Edited by Barry Rider
Chapter 10: Anti-money laundering regime in Hong Kong
This chapter focuses on the anti-money laundering regime in Hong Kong with particular reference to the legislative framework as interpreted by recent case law of the Courts of Hong Kong. Reference will be made to certain English cases which remain of persuasive authority in Hong Kong. Consideration is given to the approach of the Courts to those charged with money laundering and who elect to remain silent at Trial as well as current sentencing guidelines. Money laundering is regarded as a very serious offence given that it adversely affects Hong Kong’s reputation as an international financial centre.

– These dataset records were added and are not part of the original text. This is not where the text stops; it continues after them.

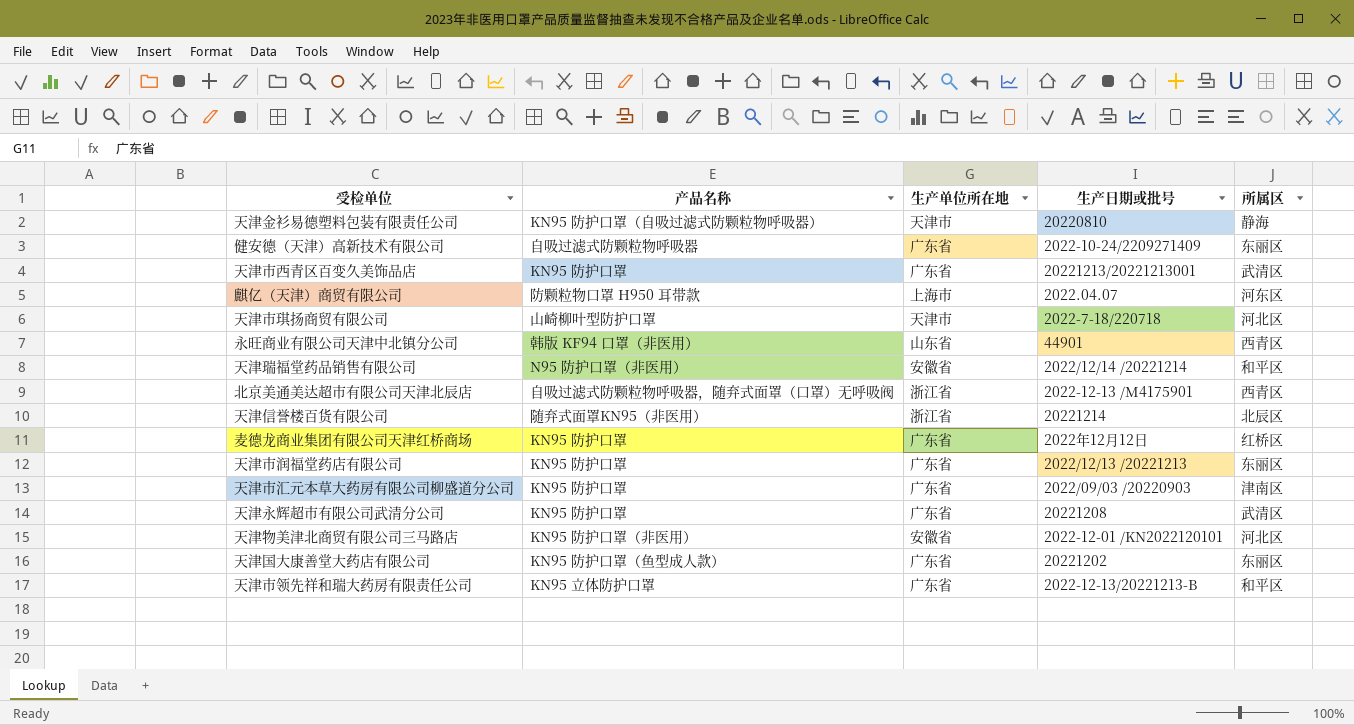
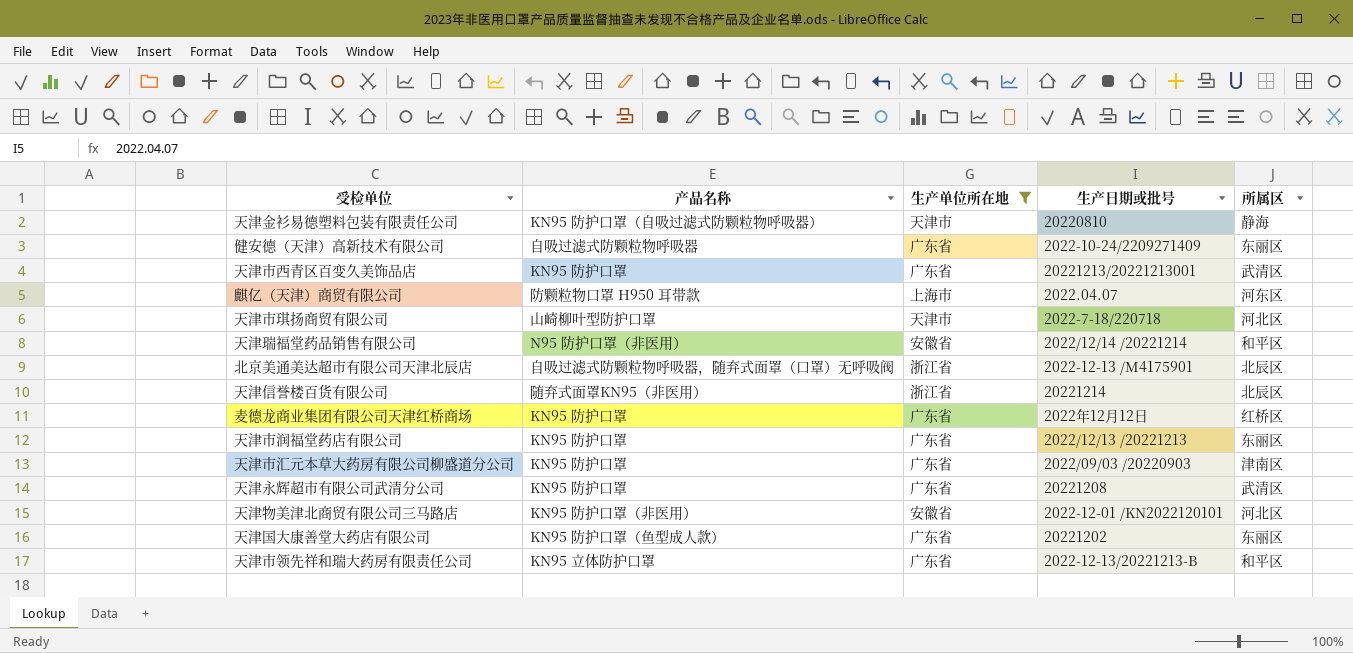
filter: none -> 生产单位所在地 != 山东省
北京美通美达超市有限公司天津北辰店 | 所属区: 西青区 -> 北辰区

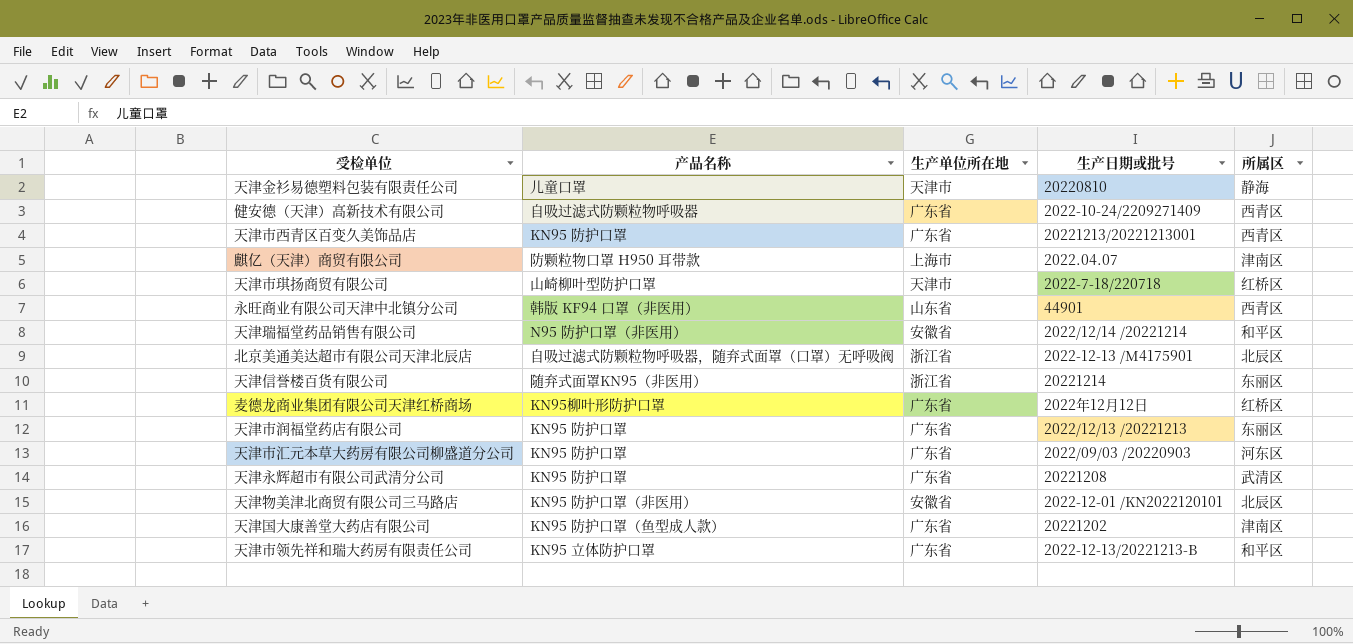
filter: 生产单位所在地 != 山东省 -> none
天津金衫易德塑料包装有限责任公司 | 产品名称: KN95 防护口罩（自吸过滤式防颗粒物呼吸器） -> 儿童口罩
健安德（天津）高新技术有限公司 | 所属区: 东丽区 -> 西青区
天津市西青区百变久美饰品店 | 所属区: 武清区 -> 西青区
麒亿（天津）商贸有限公司 | 所属区: 河东区 -> 津南区
天津市琪扬商贸有限公司 | 所属区: 河北区 -> 红桥区
天津信誉楼百货有限公司 | 所属区: 北辰区 -> 东丽区
麦德龙商业集团有限公司天津红桥商场 | 产品名称: KN95 防护口罩 -> KN95柳叶形防护口罩
天津市汇元本草大药房有限公司柳盛道分公司 | 所属区: 津南区 -> 河东区
天津物美津北商贸有限公司三马路店 | 所属区: 河北区 -> 北辰区
天津国大康善堂大药店有限公司 | 所属区: 东丽区 -> 津南区

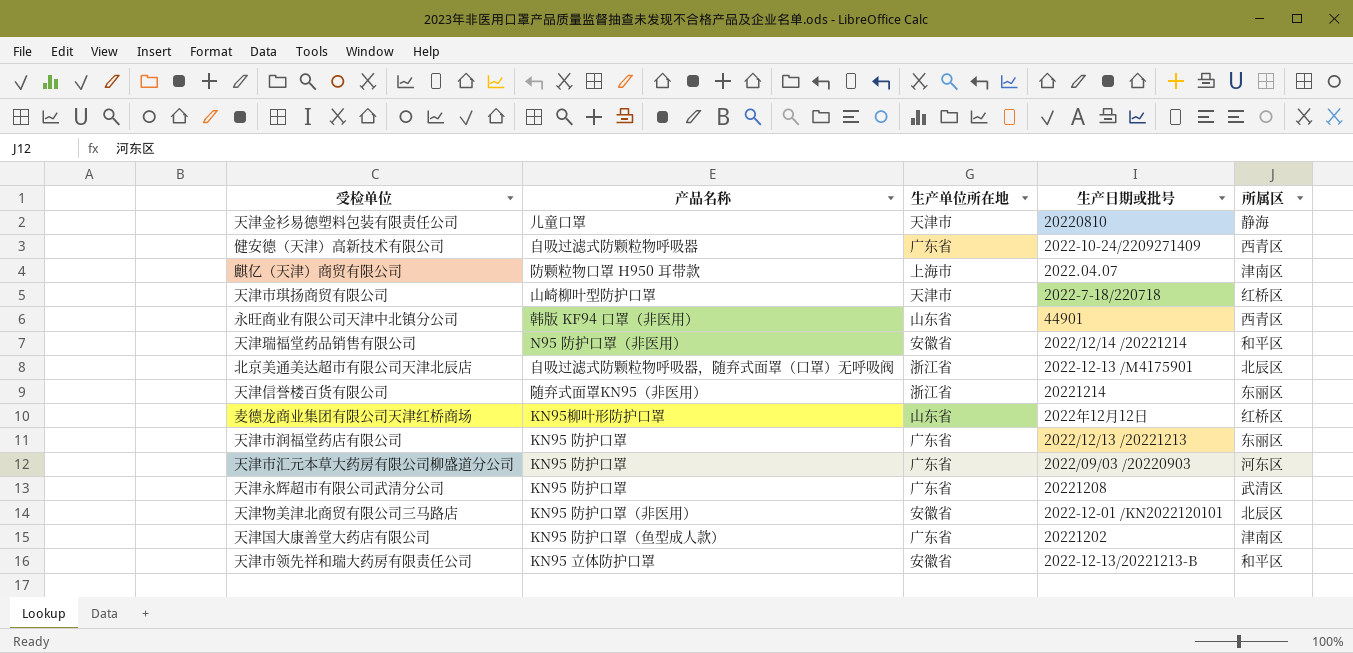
row 天津市西青区百变久美饰品店: KN95 防护口罩 | 广东省 | 20221213/20221213001 | 西青区 -> none
麦德龙商业集团有限公司天津红桥商场 | 生产单位所在地: 广东省 -> 山东省
天津市领先祥和瑞大药房有限责任公司 | 生产单位所在地: 广东省 -> 安徽省

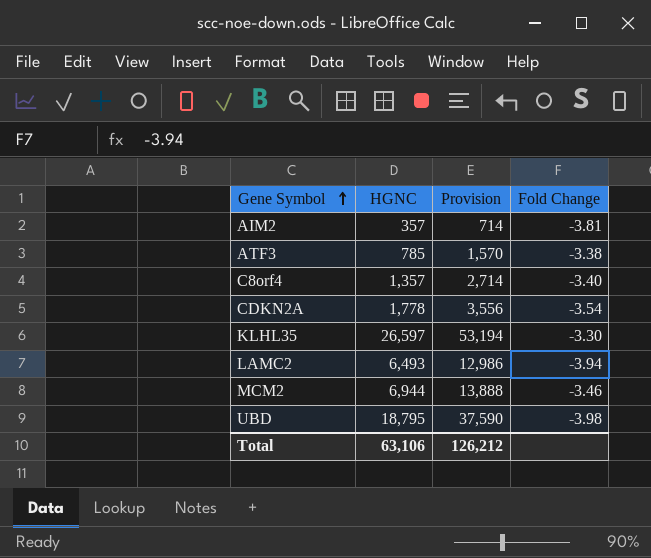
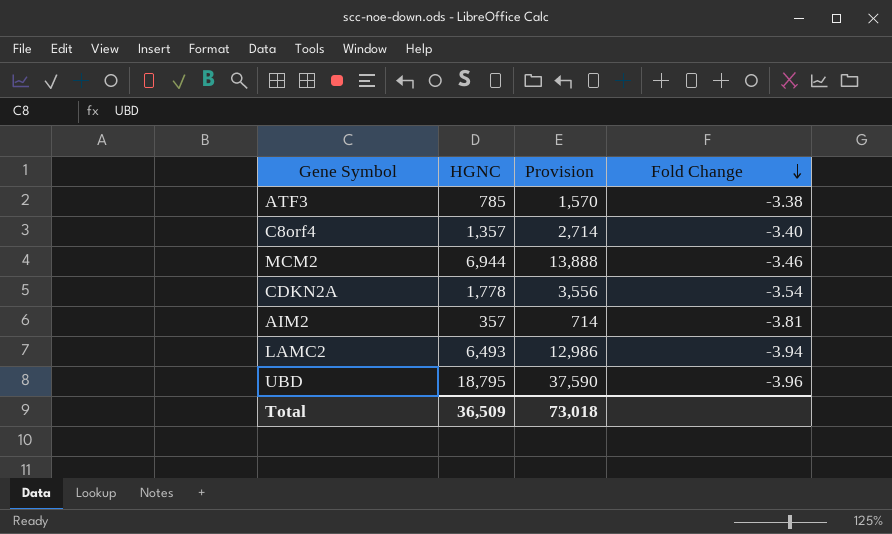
row order: Gene Symbol ascending -> Fold Change descending
row KLHL35: 26,597 | 53,194 | -3.30 -> none
UBD | Fold Change: -3.98 -> -3.96
Total | HGNC: 63,106 -> 36,509
Total | Provision: 126,212 -> 73,018

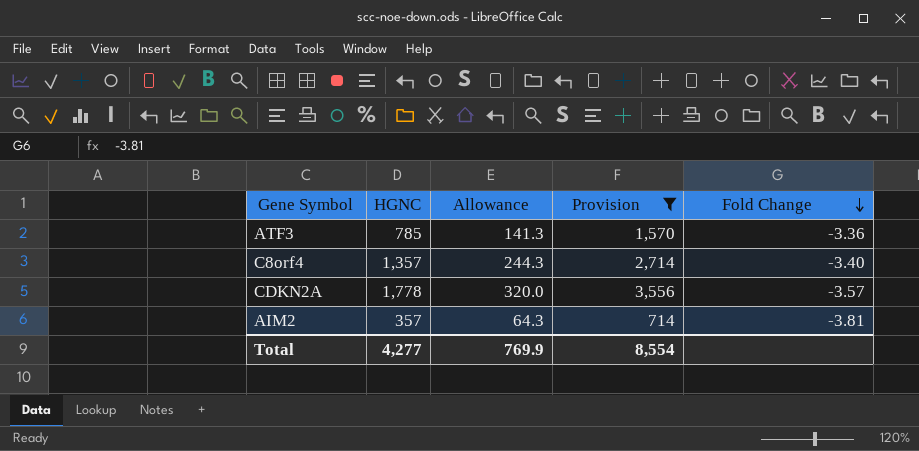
filter: none -> Provision <= 3,556
column Allowance | formula: none -> [HGNC] * 0.18
ATF3 | Fold Change: -3.38 -> -3.36
CDKN2A | Fold Change: -3.54 -> -3.57
Total | HGNC: 36,509 -> 4,277
Total | Provision: 73,018 -> 8,554

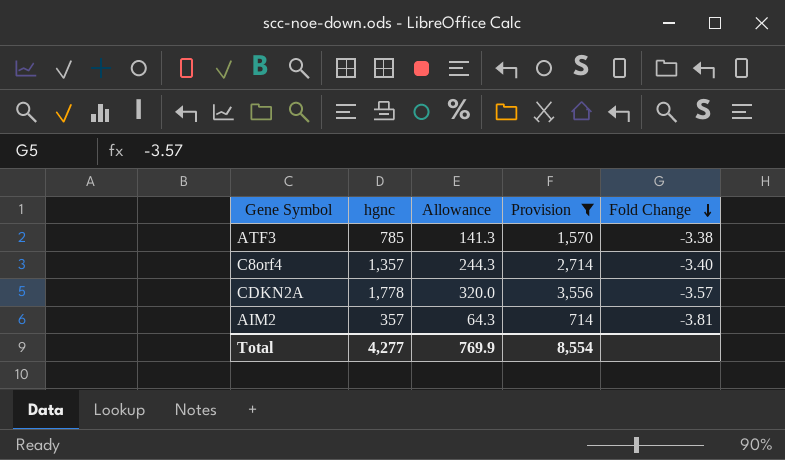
column name: HGNC -> hgnc
ATF3 | Fold Change: -3.36 -> -3.38

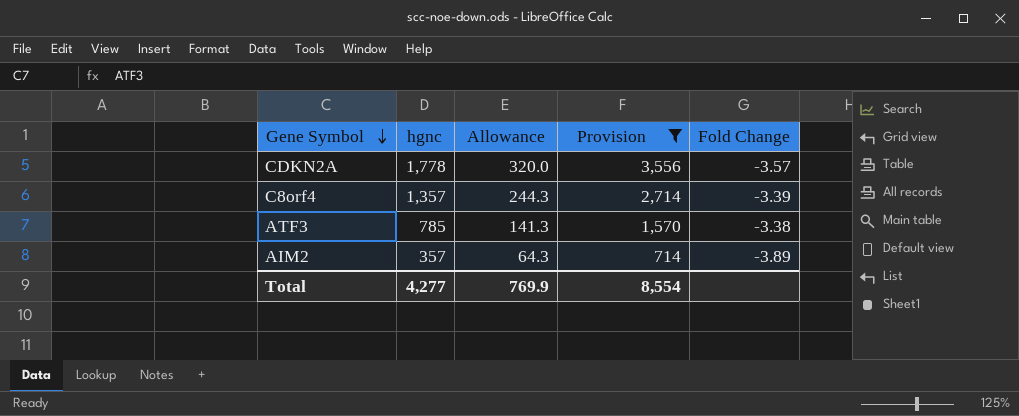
row order: Fold Change descending -> Gene Symbol descending
C8orf4 | Fold Change: -3.40 -> -3.39
AIM2 | Fold Change: -3.81 -> -3.89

Such is the golden thread which runs through the relevant legislation and has been recognised by the Courts. In the Court of Appeal case of HKSAR v Xu Xia Li & Anor, Woo VP commented as follows as regards the obvious rationale for the offence: The prohibition of the offence is in order to strike at those who give assistance to criminals to dispose of or retain their ill-gotten gains as if they were derived from legitimate activities. Without the assistance of money launderers, it would be more difficult for criminals to clothe their illegal proceeds with the same respect as lawful gains and the chances of law enforcement detection of illegal activities that produce monetary benefits would be enhanced. Money laundering is therefore treated as a serious offence.